Nitric Oxide Signaling and Regulation in the Cardiovascular System: Recent Advances

Nitric oxide (NO) from endothelial NO synthase (eNOS) importantly contributes to vascular homeostasis. Reduced NO production or increased scavenging during disease conditions with oxidative stress contribute to endothelial dysfunction and NO deficiency. In addition to the classical enzymatic NOS system, NO can also be generated via the nitrate-nitrite-NO pathway. Dietary and pharmacological approaches aimed at increasing NO bioactivity, especially in the cardiovascular system, have been the focus of much research since the discovery of this small gaseous signaling molecule.
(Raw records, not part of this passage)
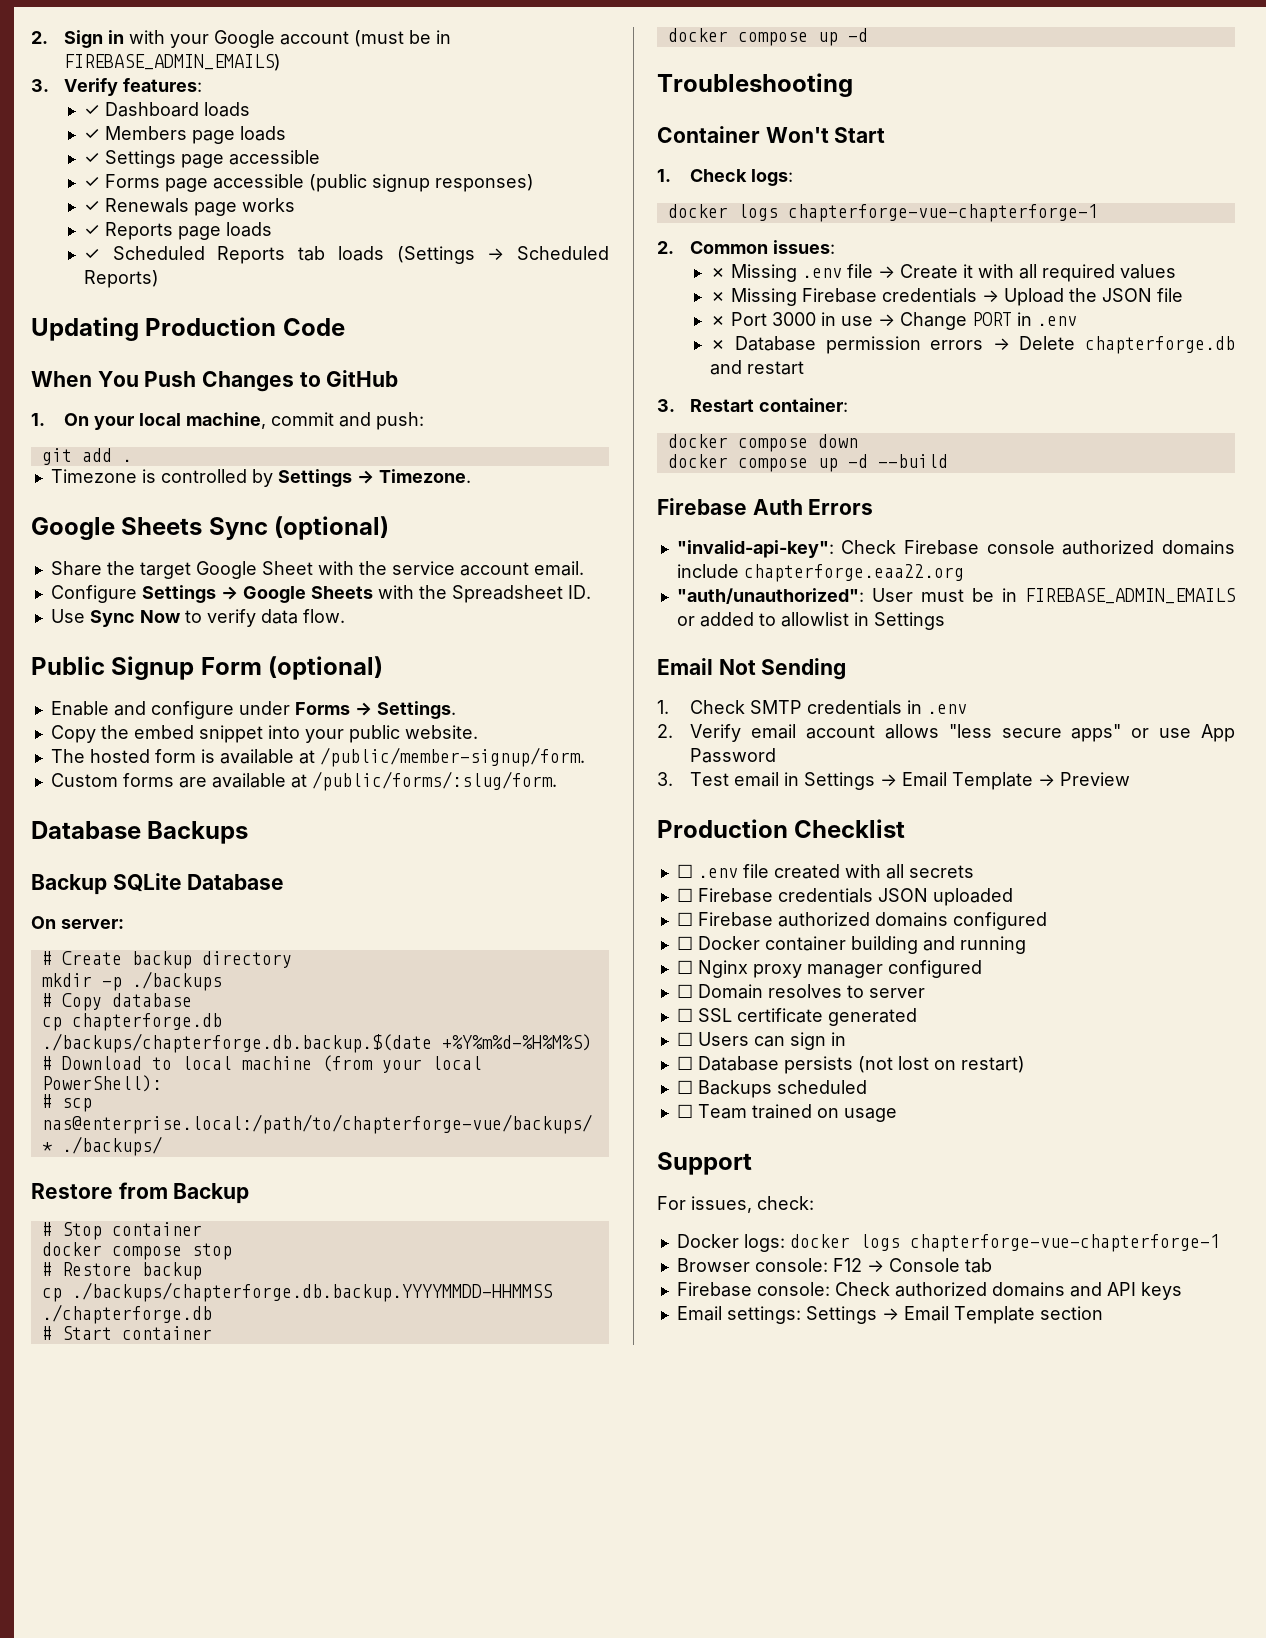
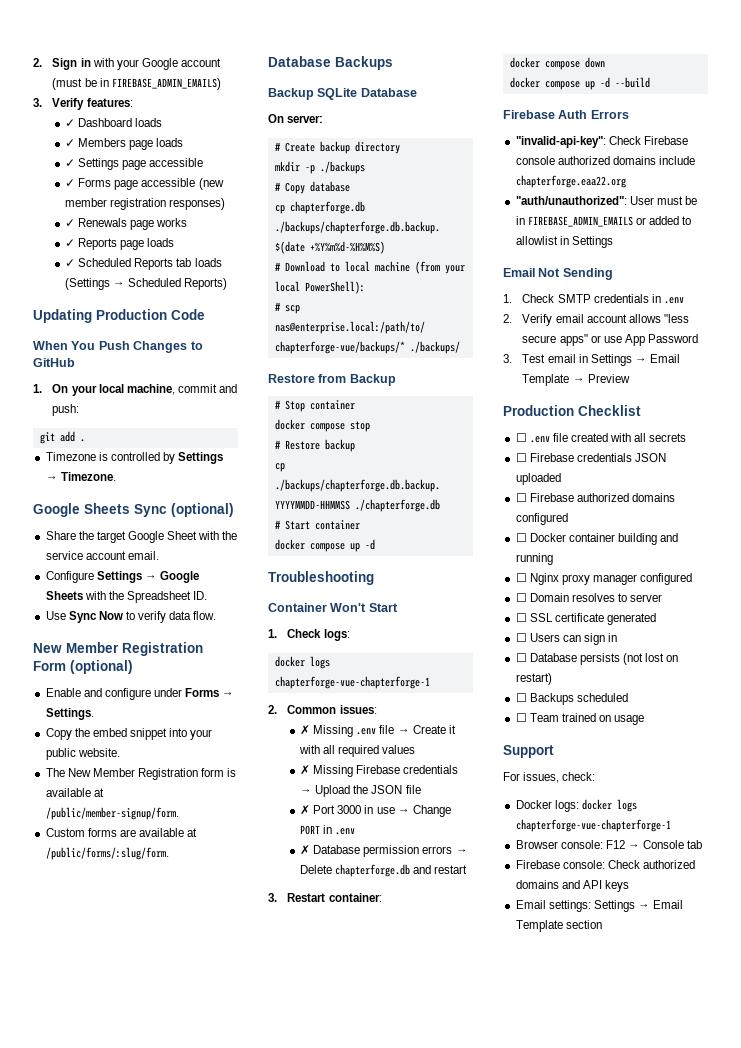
- ✓ Forms page accessible (public signup responses)
+ ✓ Forms page accessible (new member registration responses)
- Public Signup Form (optional)
+ New Member Registration Form (optional)
- The hosted form is available at /public/member-signup/form.
+ The New Member Registration form is available at /public/member-signup/form.

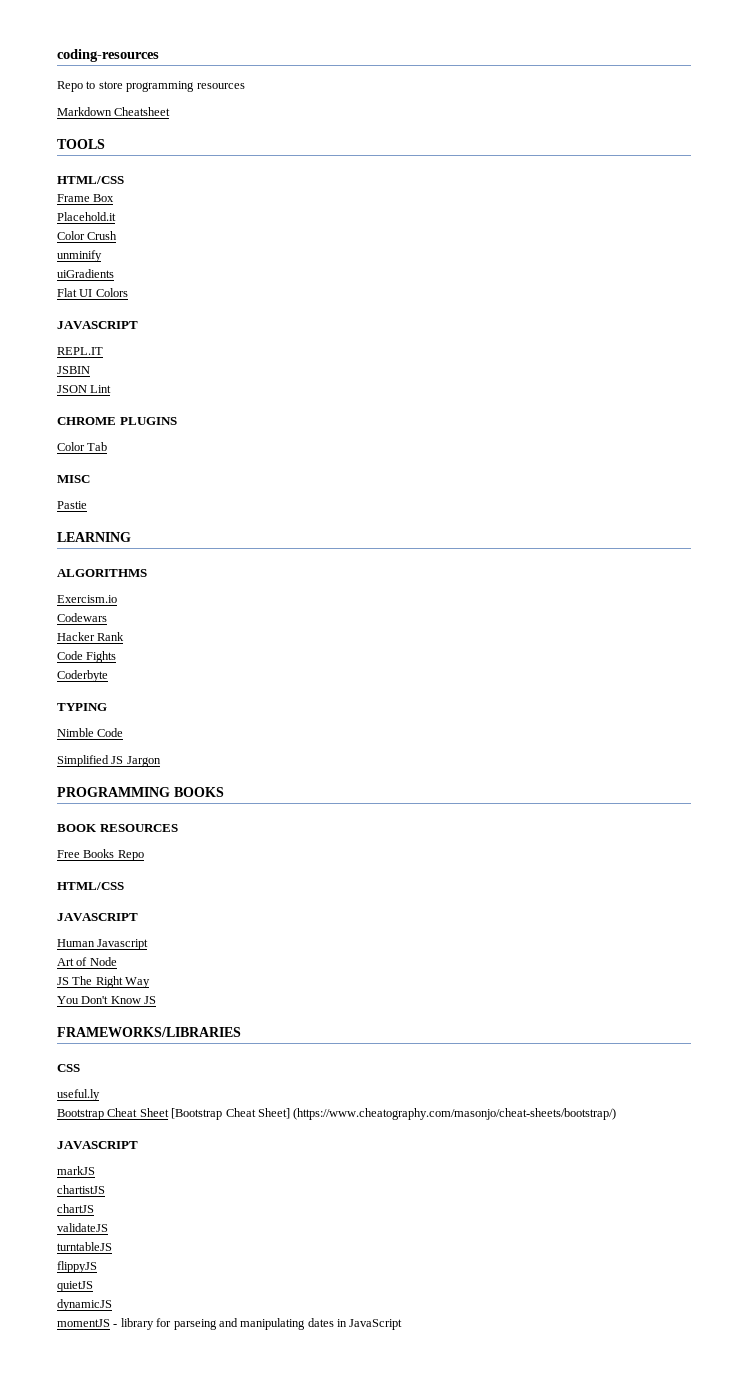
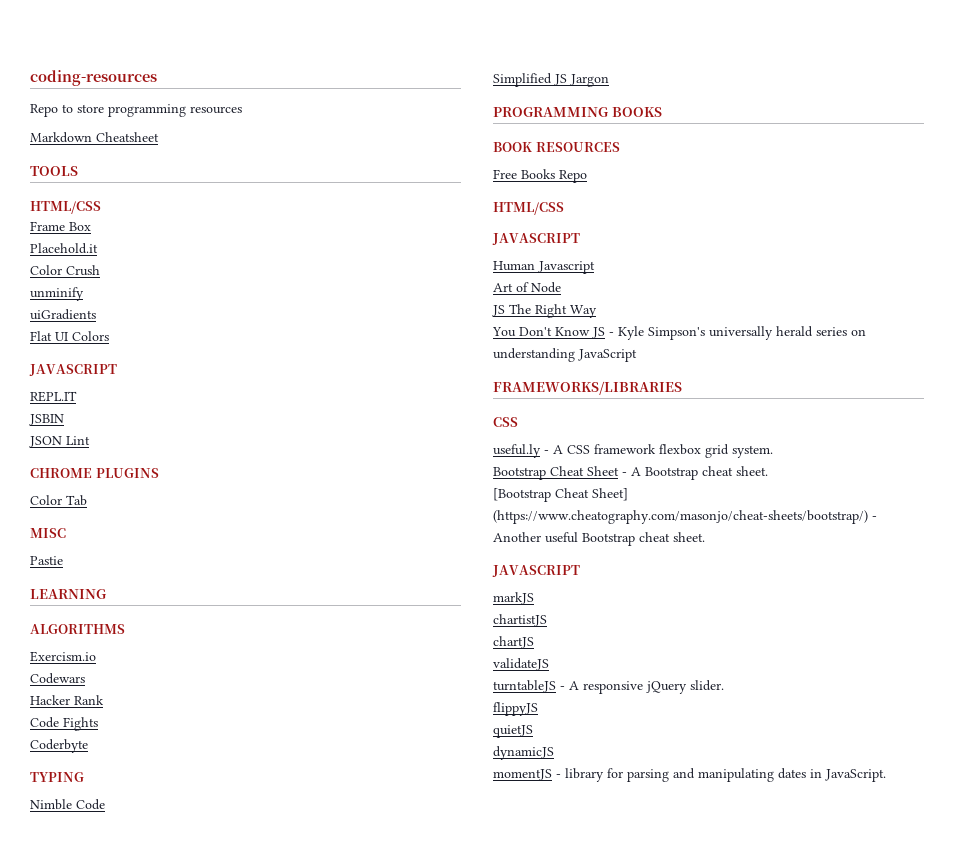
- You Don't Know JS
+ You Don't Know JS - Kyle Simpson's universally herald series on understanding JavaScript
  FRAMEWORKS/LIBRARIES
  CSS
- useful.ly
- Bootstrap Cheat Sheet [Bootstrap Cheat Sheet] (https://www.cheatography.com/masonjo/cheat-sheets/bootstrap/)
+ useful.ly - A CSS framework flexbox grid system.
+ Bootstrap Cheat Sheet - A Bootstrap cheat sheet.
+ [Bootstrap Cheat Sheet] (https://www.cheatography.com/masonjo/cheat-sheets/bootstrap/) - Another useful Bootstrap cheat sheet.
- turntableJS
+ turntableJS - A responsive jQuery slider.
- momentJS - library for parseing and manipulating dates in JavaScript
+ momentJS - library for parsing and manipulating dates in JavaScript.

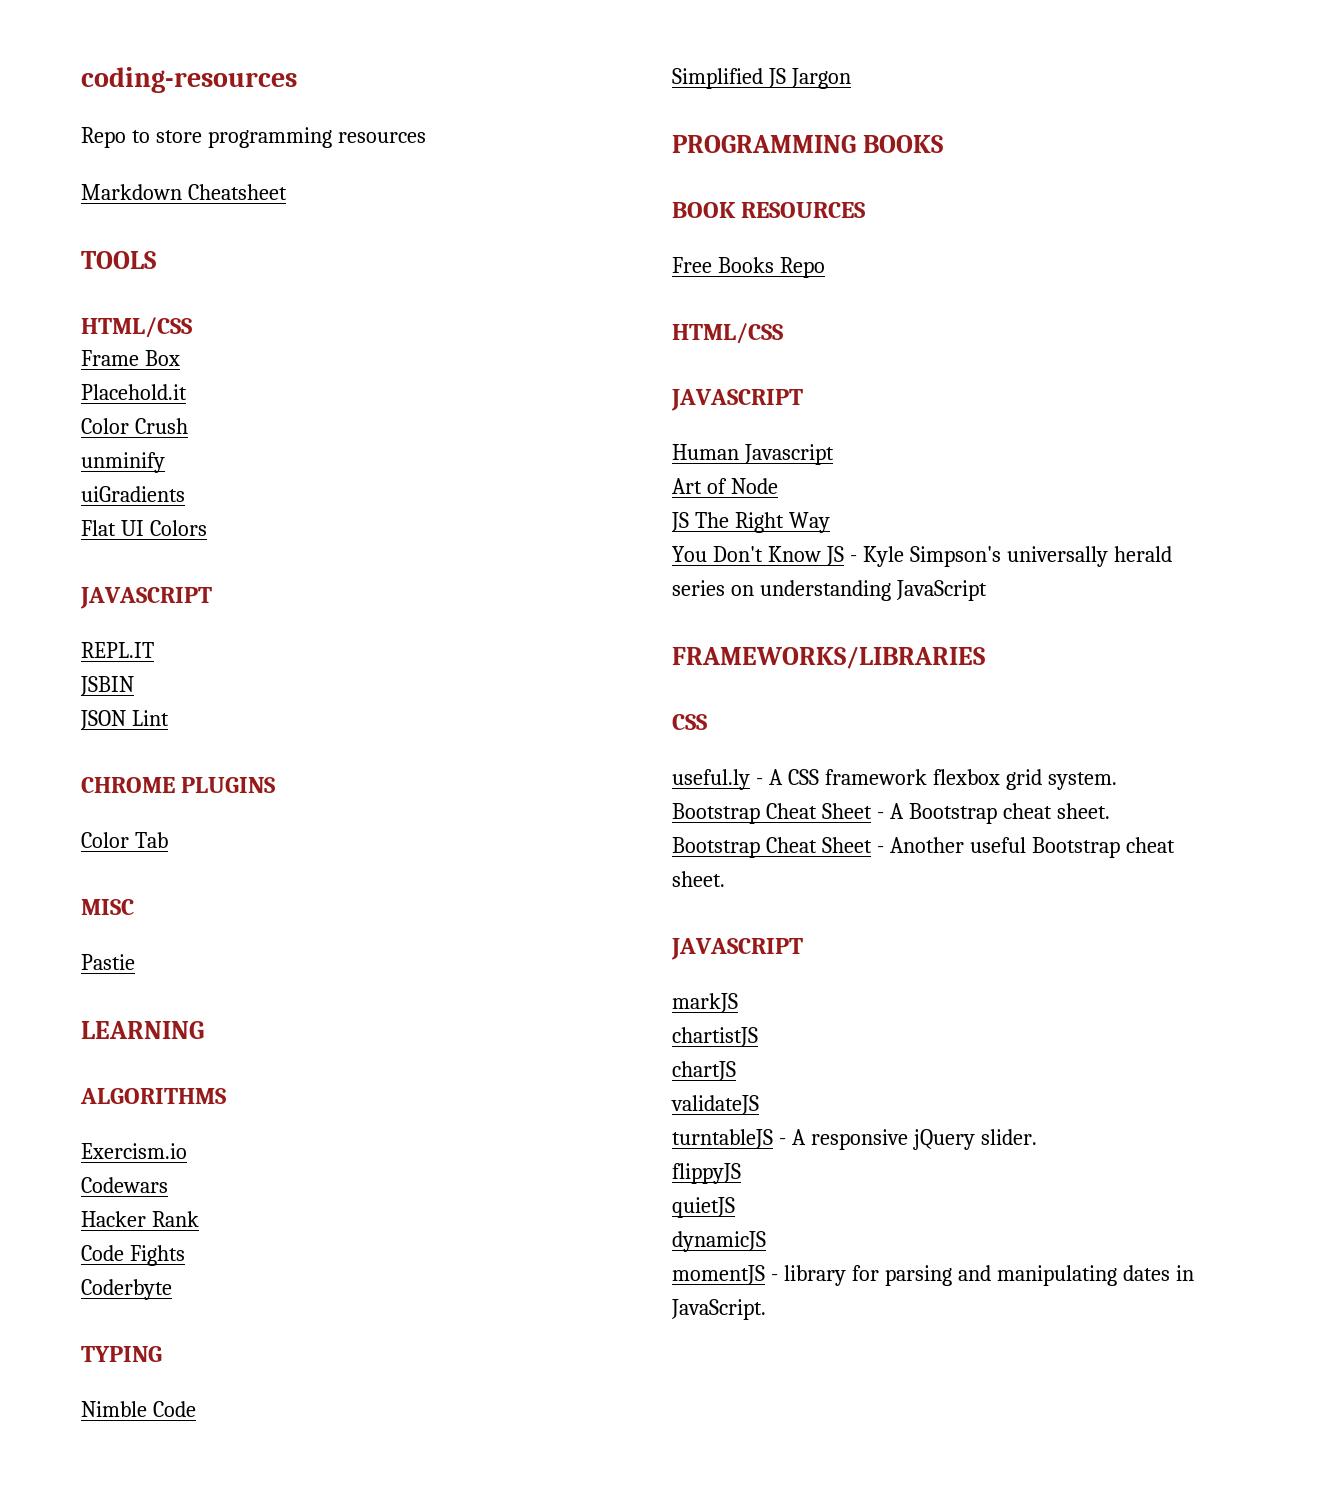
- [Bootstrap Cheat Sheet] (https://www.cheatography.com/masonjo/cheat-sheets/bootstrap/) - Another useful Bootstrap cheat sheet.
+ Bootstrap Cheat Sheet - Another useful Bootstrap cheat sheet.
Despite wide appreciation of the biological role of NOS/NO signaling, questions still remain about the chemical nature of NOS-derived bioactivity. Recent studies show that NO-like bioactivity can be efficiently transduced by mobile NO-ferroheme species which can transfer between proteins, partition into a hydrophobic phase, and directly activate the sGC-cGMP-PKG pathway without intermediacy of free NO. Moreover, interaction between red blood cells and the endothelium in the regulation of vascular NO homeostasis have gained much attention, especially in conditions with cardiometabolic disease. In this review we discuss both classical and non-classical pathways for NO generation in the cardiovascular system, and how these can be modulated for therapeutic purposes. Significance Statement After four decades of intensive research, questions persist about the transduction and control of NO synthase bioactivity. Here we discuss NO signaling in cardiovascular health and disease, highlighting new findings, such as the important role of red blood cells in cardiovascular NO homeostasis. Non-classical signaling modes, like the nitrate-nitrite-NO pathway, and therapeutic opportunities related to the NO system are discussed. Existing and potential pharmacological treatments/strategies, as well as dietary components influencing NO generation and signaling are covered.